In a delicious languor
between sleeping and waking I listened with imperturbable curiosity
awhile to that voice of the unknown. Indeed, I was dozing again when a
different sound, enormous, protracted, abruptly aroused me. I got up,
hot and trembling, not yet quite my own master, to discover its cause.
Through a narrow slit between the timbers I could view the country
beneath me, far and wide. I saw near at hand the cumbrous gate of the
stockade ajar, and at a little distance on the farther side Mr.
Gulliver and his half-human servant standing. In front of them was an
empty space--a narrow semicircle of which Gulliver was the centre. And
beyond--wild-eyed, dishevelled, stretching their necks as if to see,
inclining their heads as if to hearken, ranging in multitude almost to
the sky's verge--stood assembled, it seemed to me, all the horses of
the universe.
Even in my first sensation of fear admiration irresistibly stirred.

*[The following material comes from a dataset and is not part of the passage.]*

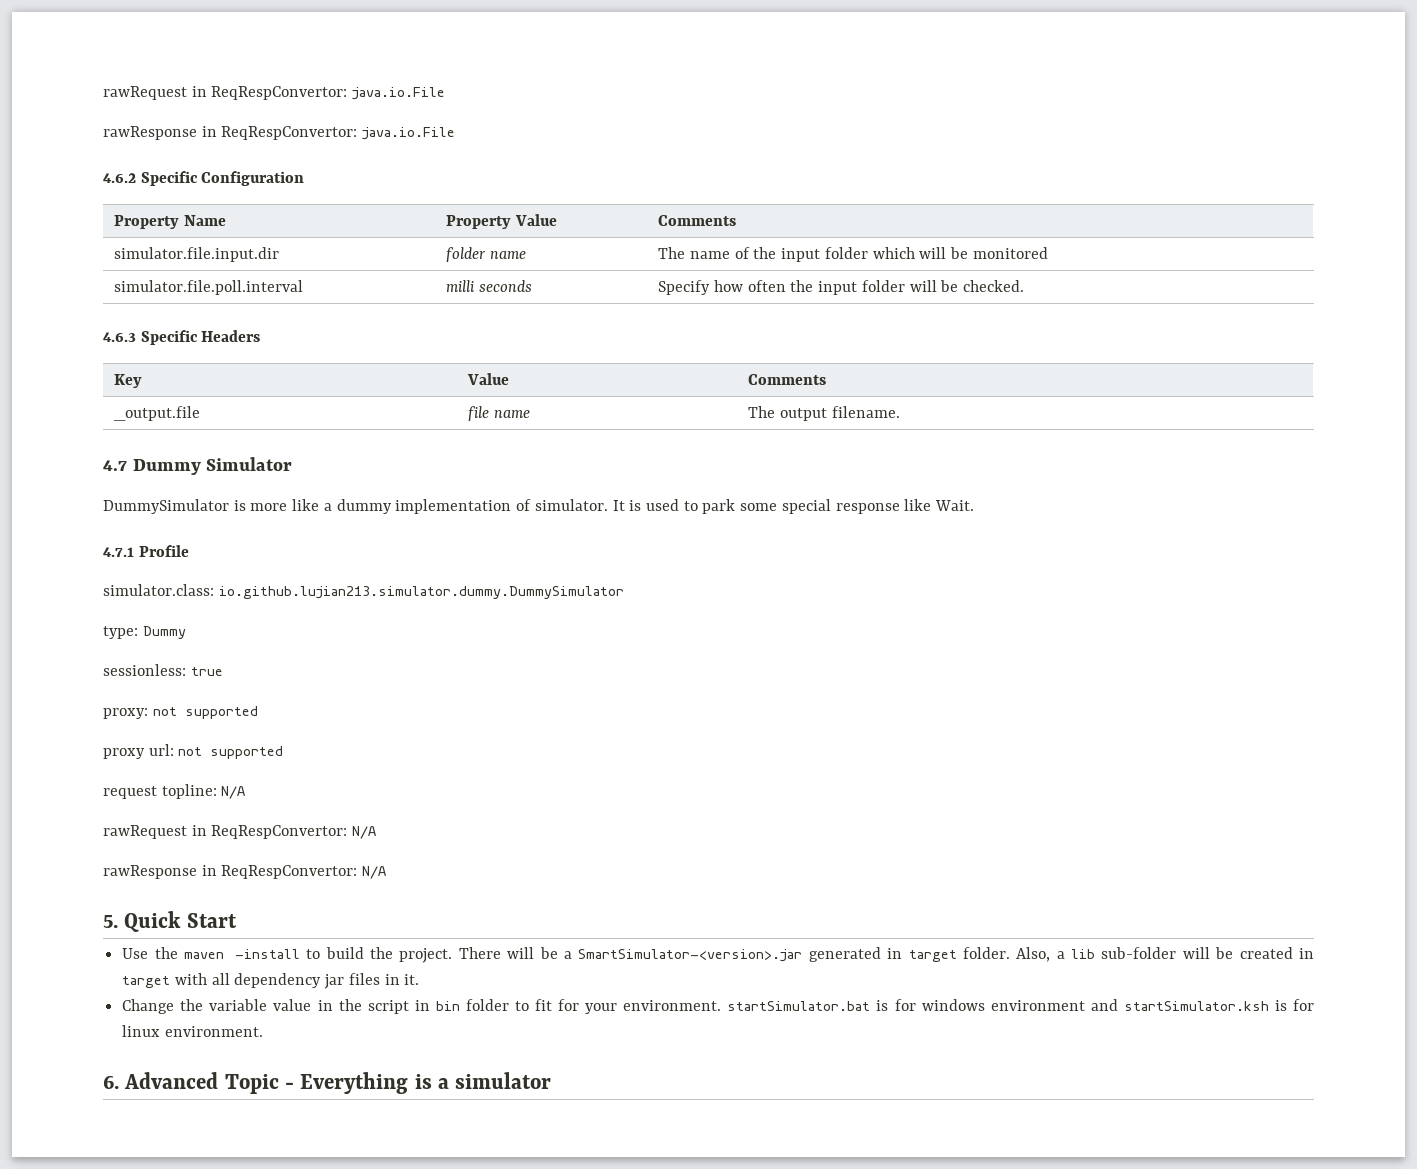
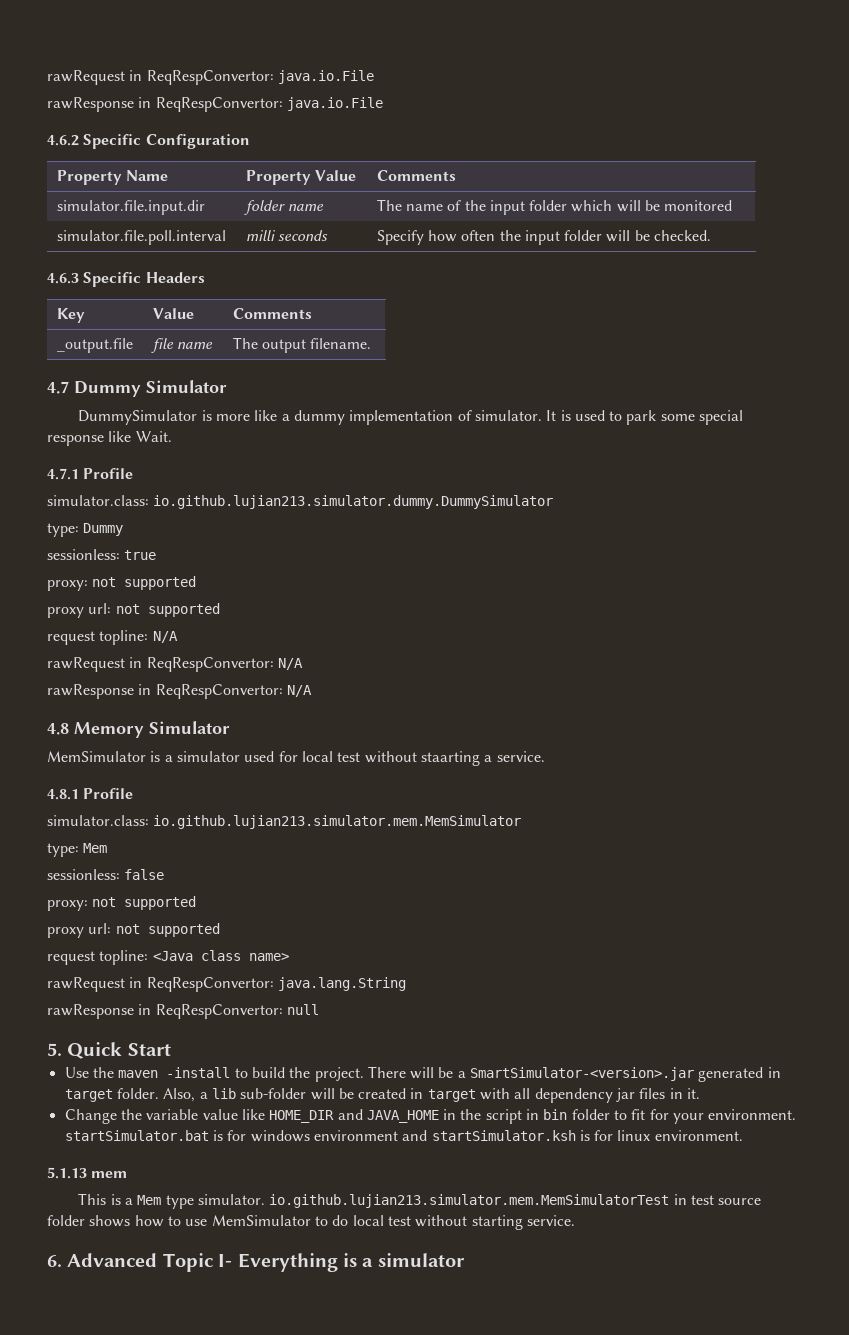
(387, 872) none -> [47,721,230,738] [47,751,545,766] [47,788,134,800] [47,815,522,829] [47,843,108,857] [47,869,165,880] [47,896,197,911] [47,923,220,938] [47,950,289,965] [47,977,406,992] [47,1004,319,1019] // 4.8 Memory Simulator // MemSimulator is a simulator used for local test without staarting a service. // 4.8.1 Profile // simulator.class: io.github.lujian213.simulator.mem.MemSimulator // type: Mem // sessionless: false // proxy: not supported // proxy url: not supported // request topline: <Java class name> // rawRequest in ReqRespConvertor: java.lang.String // rawResponse in ReqRespConvertor: null
(312, 1005) none -> [241,1109,439,1123] like HOME_DIR and JAVA_HOME
(263, 1031) none -> [47,1167,128,1179] [78,1193,762,1209] [47,1215,575,1230] // 5.1.13 mem // This is a Mem type simulator. io.github.lujian213.simulator.mem.MemSimulatorTest in test source folder shows how to use MemSimulator to do local test without starting service.
[285,1082,295,1089] - -> [218,1254,233,1267] I-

The superb freedom of their unbridled heads, the sun-nurtured
arrogance of their eyes, the tumultuous, sea-like tossing of crest and
tail, their keenness and ardour and might, and also in simple truth
their numbers--how could one marvel if this solitary fanatic dreamed
they heard him and understood?
Unarmed, bareheaded, he faced the brutal discontent of his people.